Provided material:

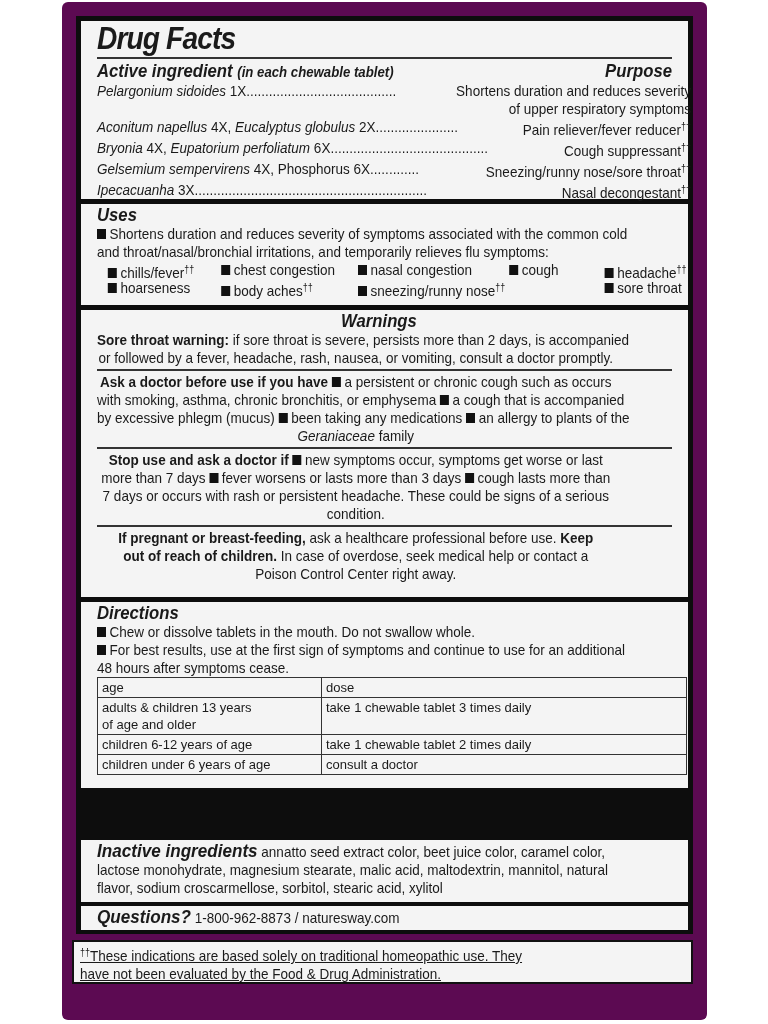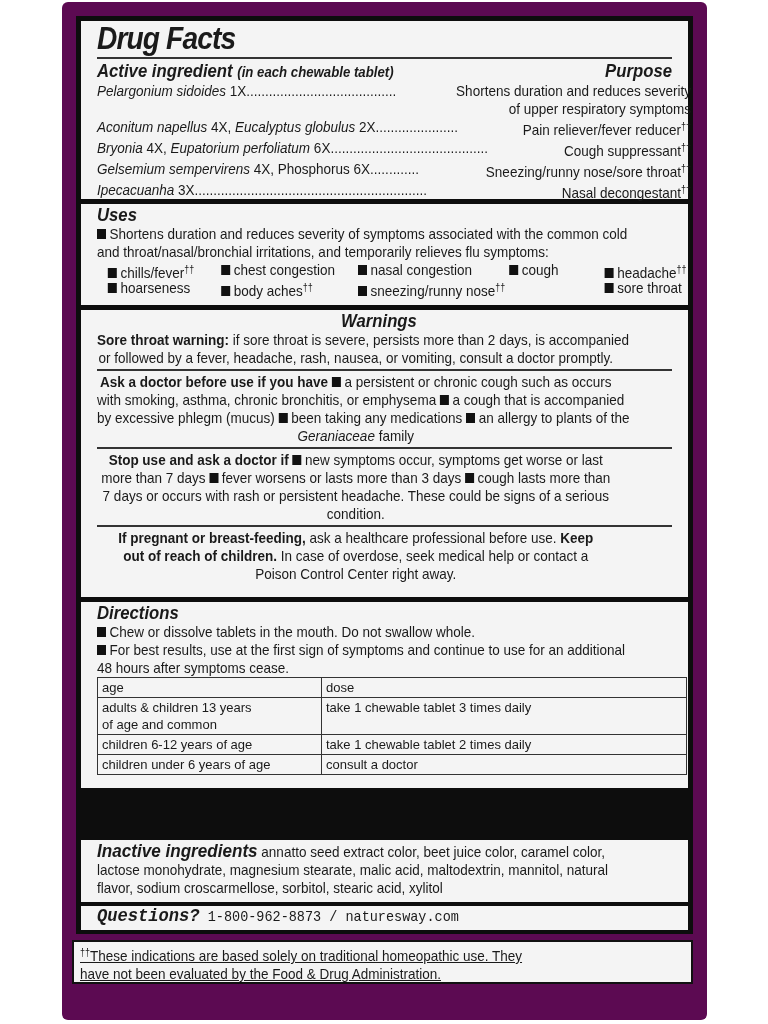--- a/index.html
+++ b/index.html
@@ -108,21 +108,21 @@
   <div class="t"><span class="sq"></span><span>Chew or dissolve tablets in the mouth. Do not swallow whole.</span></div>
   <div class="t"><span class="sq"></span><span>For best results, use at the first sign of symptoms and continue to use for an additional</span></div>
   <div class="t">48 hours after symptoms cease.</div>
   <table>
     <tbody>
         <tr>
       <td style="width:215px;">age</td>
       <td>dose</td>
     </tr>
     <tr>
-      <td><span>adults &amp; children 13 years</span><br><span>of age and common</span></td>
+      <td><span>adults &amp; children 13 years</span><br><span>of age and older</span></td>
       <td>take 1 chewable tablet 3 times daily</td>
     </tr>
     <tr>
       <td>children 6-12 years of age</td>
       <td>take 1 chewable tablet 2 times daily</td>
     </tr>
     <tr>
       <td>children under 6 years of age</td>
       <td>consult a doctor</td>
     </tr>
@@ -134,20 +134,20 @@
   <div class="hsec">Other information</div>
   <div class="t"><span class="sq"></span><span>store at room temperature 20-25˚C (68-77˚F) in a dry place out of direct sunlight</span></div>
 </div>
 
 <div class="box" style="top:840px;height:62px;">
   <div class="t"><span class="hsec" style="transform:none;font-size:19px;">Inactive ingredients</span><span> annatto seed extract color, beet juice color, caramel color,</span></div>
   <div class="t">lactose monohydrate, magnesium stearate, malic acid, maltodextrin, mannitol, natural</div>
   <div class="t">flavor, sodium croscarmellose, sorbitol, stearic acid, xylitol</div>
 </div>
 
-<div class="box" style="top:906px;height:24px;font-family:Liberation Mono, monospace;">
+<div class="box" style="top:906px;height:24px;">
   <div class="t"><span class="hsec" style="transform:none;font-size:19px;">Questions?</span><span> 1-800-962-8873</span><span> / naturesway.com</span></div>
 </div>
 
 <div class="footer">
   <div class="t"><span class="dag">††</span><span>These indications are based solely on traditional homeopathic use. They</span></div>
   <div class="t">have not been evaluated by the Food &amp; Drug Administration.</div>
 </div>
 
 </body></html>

...

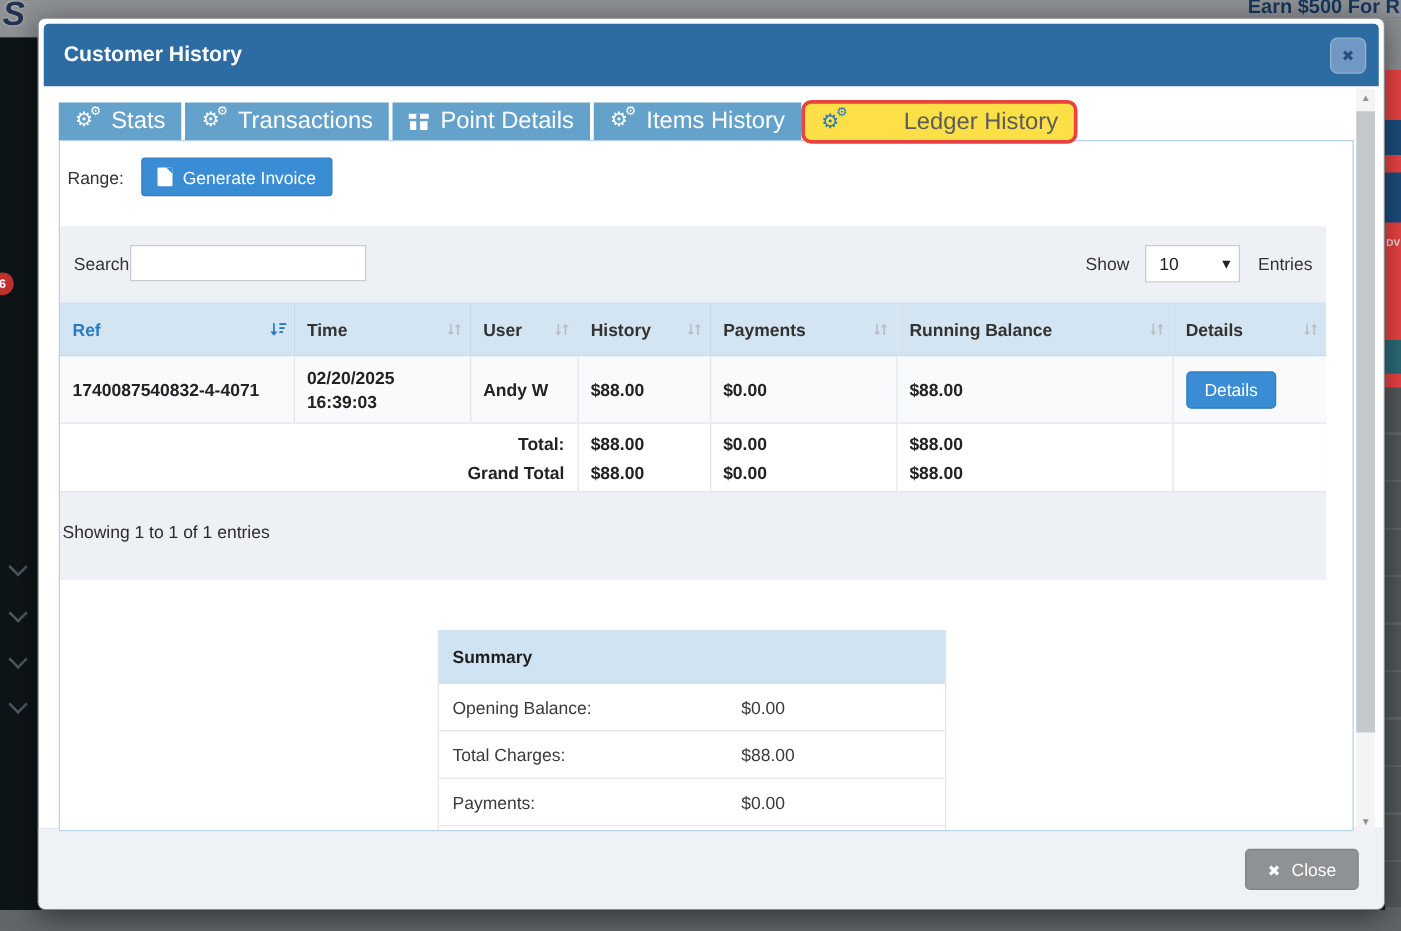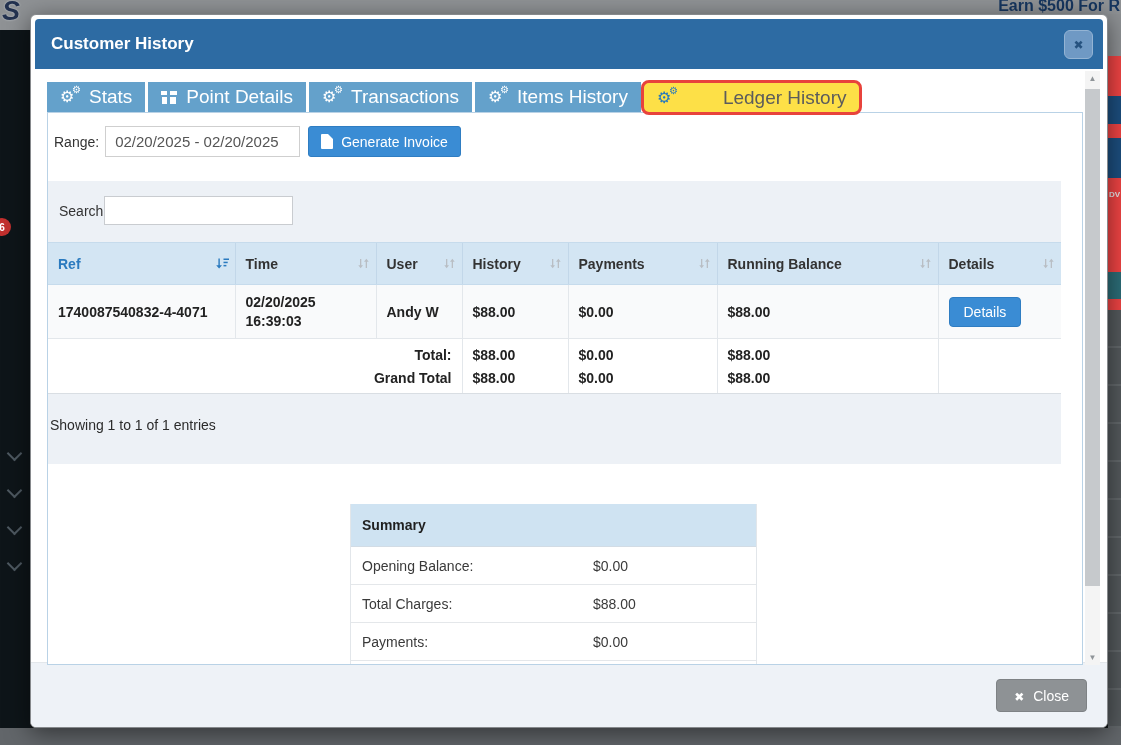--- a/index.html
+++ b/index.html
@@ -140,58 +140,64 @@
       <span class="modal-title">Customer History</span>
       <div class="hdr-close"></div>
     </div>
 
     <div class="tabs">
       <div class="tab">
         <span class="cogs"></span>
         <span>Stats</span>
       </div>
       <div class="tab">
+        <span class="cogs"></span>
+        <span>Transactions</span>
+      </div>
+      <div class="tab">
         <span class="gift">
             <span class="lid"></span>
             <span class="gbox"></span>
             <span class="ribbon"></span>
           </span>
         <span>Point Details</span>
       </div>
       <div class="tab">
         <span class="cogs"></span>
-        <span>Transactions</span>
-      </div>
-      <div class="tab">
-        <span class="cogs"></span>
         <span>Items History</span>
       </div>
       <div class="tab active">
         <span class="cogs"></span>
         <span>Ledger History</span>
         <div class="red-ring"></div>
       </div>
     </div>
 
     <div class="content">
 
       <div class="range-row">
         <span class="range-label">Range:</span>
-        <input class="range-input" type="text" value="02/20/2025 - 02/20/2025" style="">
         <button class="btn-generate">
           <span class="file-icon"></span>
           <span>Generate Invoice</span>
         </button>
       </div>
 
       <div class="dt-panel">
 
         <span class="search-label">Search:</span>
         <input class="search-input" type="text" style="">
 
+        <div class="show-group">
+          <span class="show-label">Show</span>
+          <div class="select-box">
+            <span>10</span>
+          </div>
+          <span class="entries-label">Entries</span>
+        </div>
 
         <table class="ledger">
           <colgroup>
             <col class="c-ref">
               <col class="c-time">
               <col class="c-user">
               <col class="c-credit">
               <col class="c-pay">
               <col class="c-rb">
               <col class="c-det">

About this task: Please show the lines in the entries above that hold the string "text".

Response box:
-        <input class="range-input" type="text" value="02/20/2025 - 02/20/2025" style="">
         <input class="search-input" type="text" style="">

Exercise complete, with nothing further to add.